The Austin Chronicle

https://www.austinchronicle.com/events/film/1995-10-13/142585/

Dead Presidents

Rated R, 120 min. Directed by Allen Hughes, Albert Hughes. Starring Larenz Tate, Keith David, Chris Tucker, Freddy Rodreguez, Rose Jackson, N'Bushe Wright.

REVIEWED By Joey O'Bryan, Fri., Oct. 13, 1995

In looking to expand their creative palette beyond the streetwise nihilism of their debut feature, the excellent Menace II Society, the directing team of Allen and Albert Hughes appear to have bitten off more than they can chew with Dead Presidents, an electrifying and occasionally powerful but unfocused work, that despite its many strengths, fails to equal the impact of their previous picture. Set in the late 1960s through the early 1970s, the film chronicles the evolution of 18-year-old Anthony Curtis (Tate) from a freewheeling, happy-go-lucky youngster to a scared 22-year-old Vietnam war veteran who turns to crime after his life has more or less fallen apart. There are several scenes in Dead Presidents that are well worth anyone's time, like Keith David's wickedly funny one-legged assault while attempting to collect a debt, or the adrenaline-charged ultra-violence of the climactic heist, but the film simply lacks emotional momentum and is seemingly content to merely move from event to event with little dramatic build-up.

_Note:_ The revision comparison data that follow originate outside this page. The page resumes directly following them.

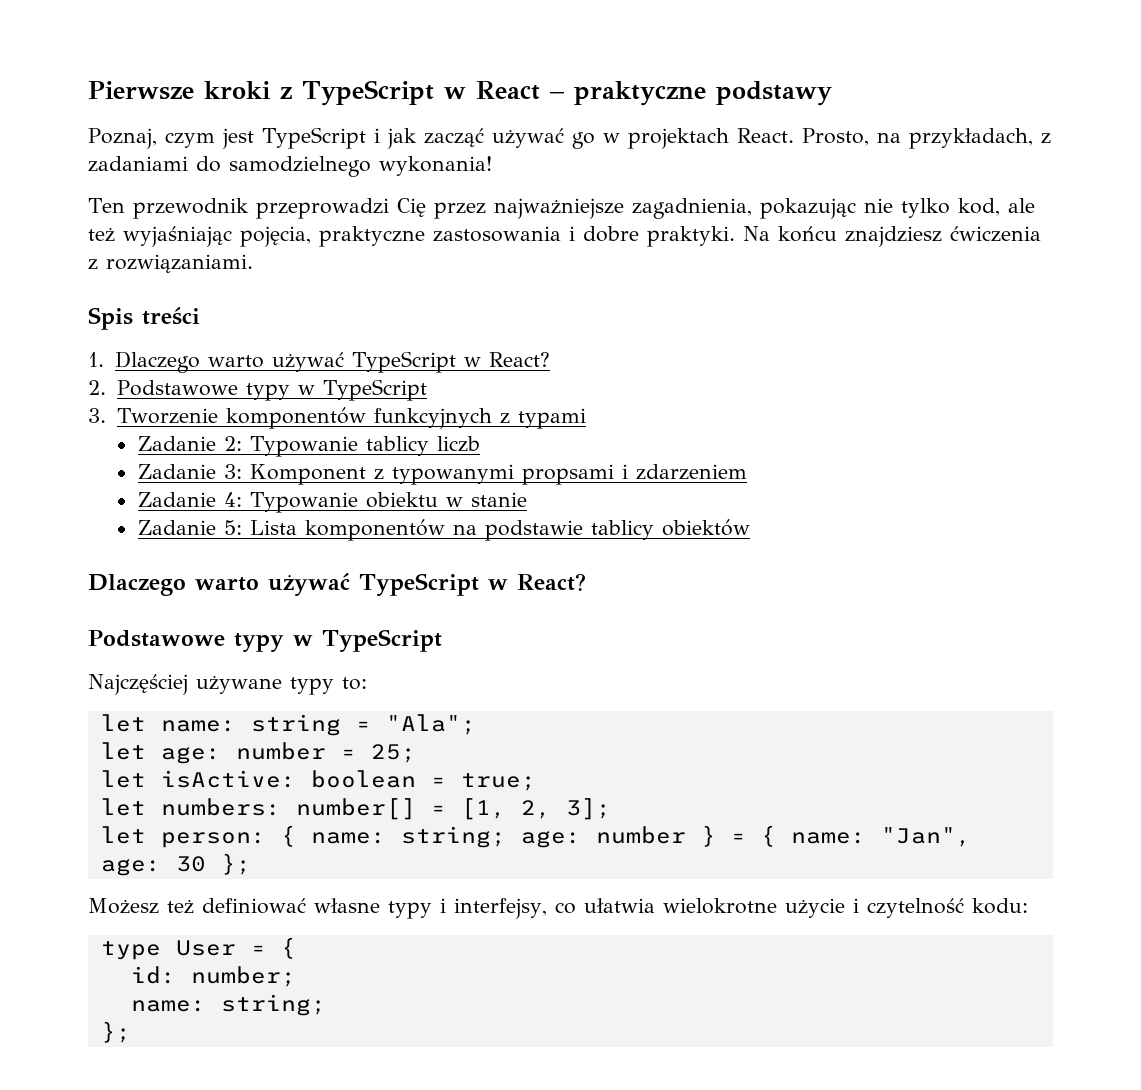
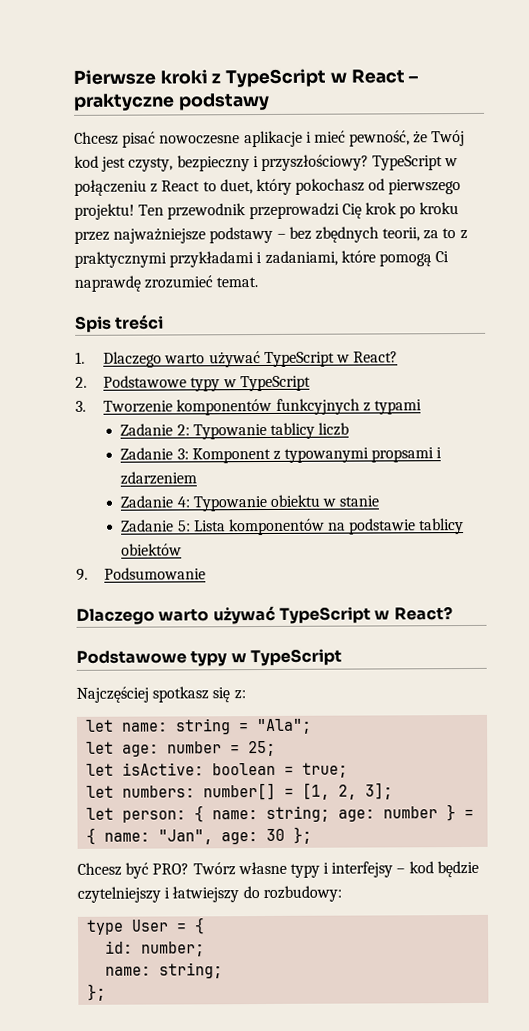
- Poznaj, czym jest TypeScript i jak zacząć używać go w projektach React. Prosto, na przykładach, z zadaniami do samodzielnego wykonania!
- Ten przewodnik przeprowadzi Cię przez najważniejsze zagadnienia, pokazując nie tylko kod, ale też wyjaśniając pojęcia, praktyczne zastosowania i dobre praktyki. Na końcu znajdziesz ćwiczenia z rozwiązaniami.
+ Chcesz pisać nowoczesne aplikacje i mieć pewność, że Twój kod jest czysty, bezpieczny i przyszłościowy? TypeScript w połączeniu z React to duet, który pokochasz od pierwszego projektu! Ten przewodnik przeprowadzi Cię krok po kroku przez najważniejsze podstawy – bez zbędnych teorii, za to z praktycznymi przykładami i zadaniami, które pomogą Ci naprawdę zrozumieć temat.
+ 9. Podsumowanie
- Najczęściej używane typy to:
+ Najczęściej spotkasz się z:
- Możesz też definiować własne typy i interfejsy, co ułatwia wielokrotne użycie i czytelność kodu:
+ Chcesz być PRO? Twórz własne typy i interfejsy – kod będzie czytelniejszy i łatwiejszy do rozbudowy:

Granted, the epic scope of the story line is bound to leave a few of the more minor subplots less than fully developed, but the movie instead decides to touch all too briefly upon every plot point the tale brings up, in the process reducing even major events to the status of footnotes. Ambitious? You bet. Effective? Not really. Sure, we may see Curtis become a marine and a criminal, but we never truly understand or, more importantly, feel why this character does what he does. The information is simply thrown at us. In this light, the overall cohesion of Dead Presidents might have benefited from either a longer running time or a narrower focus, despite the commercial liability of the former and the creative compromise required by the latter. Nevertheless, there is much to admire in Dead Presidents: Lisa Rinzler's moody photography, the top-flight soundtrack (which, beyond its primo selection of R&B classics, also features composer Danny Elfman's best work in years), and all the fine performances -- with Keith David's smoldering cool and Chris Tucker's hyperactive silliness both especially memorable. Ultimately, however, the Hughes Brothers' ambition is admirable, but, as with their main character, ambition gets the better of them. With this in mind, it seems wholly appropriate, not to mention somewhat symbolic, that Dead Presidents ends not with a bang (a la Menace), but a whimper.